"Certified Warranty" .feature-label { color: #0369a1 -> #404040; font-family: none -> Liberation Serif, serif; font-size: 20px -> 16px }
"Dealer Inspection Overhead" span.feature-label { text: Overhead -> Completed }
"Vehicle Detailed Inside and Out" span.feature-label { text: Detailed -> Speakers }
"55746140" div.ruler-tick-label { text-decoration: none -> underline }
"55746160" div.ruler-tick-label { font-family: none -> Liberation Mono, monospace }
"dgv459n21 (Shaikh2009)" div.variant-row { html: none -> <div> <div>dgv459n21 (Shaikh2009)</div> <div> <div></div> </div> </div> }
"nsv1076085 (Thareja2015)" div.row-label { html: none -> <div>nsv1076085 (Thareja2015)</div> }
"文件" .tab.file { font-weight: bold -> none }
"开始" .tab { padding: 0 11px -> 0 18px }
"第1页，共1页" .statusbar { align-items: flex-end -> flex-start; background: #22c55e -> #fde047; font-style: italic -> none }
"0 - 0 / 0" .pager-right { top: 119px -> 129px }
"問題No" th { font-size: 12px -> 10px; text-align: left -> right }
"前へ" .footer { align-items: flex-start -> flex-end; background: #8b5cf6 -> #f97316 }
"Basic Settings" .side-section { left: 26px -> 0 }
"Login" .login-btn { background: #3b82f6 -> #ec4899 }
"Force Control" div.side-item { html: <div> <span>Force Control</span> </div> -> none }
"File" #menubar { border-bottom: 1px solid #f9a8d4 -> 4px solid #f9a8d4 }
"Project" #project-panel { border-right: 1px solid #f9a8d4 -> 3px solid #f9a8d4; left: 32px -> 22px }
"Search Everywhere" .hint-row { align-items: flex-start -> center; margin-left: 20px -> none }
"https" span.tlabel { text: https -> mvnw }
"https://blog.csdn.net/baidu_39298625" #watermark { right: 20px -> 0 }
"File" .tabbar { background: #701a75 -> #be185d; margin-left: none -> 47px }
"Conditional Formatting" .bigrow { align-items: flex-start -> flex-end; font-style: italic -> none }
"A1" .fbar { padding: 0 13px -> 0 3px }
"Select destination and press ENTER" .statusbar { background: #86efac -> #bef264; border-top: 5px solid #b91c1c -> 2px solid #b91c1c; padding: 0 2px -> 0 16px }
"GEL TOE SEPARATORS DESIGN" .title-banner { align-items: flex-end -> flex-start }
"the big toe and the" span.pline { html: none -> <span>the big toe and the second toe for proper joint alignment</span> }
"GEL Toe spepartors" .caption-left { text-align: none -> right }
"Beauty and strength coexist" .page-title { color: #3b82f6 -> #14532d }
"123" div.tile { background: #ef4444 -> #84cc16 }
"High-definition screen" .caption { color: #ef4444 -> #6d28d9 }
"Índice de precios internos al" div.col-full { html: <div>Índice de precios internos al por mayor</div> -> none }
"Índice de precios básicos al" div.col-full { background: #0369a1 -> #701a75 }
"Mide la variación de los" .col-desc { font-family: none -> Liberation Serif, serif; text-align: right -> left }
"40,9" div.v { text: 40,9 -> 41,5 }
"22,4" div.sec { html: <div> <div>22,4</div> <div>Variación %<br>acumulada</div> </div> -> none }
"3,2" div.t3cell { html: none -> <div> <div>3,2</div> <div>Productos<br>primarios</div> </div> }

Exercise prompt:
Identify all lines in the records above with the word "margin".

Response below:
"Search Everywhere" .hint-row { align-items: flex-start -> center; margin-left: 20px -> none }
"File" .tabbar { background: #701a75 -> #be185d; margin-left: none -> 47px }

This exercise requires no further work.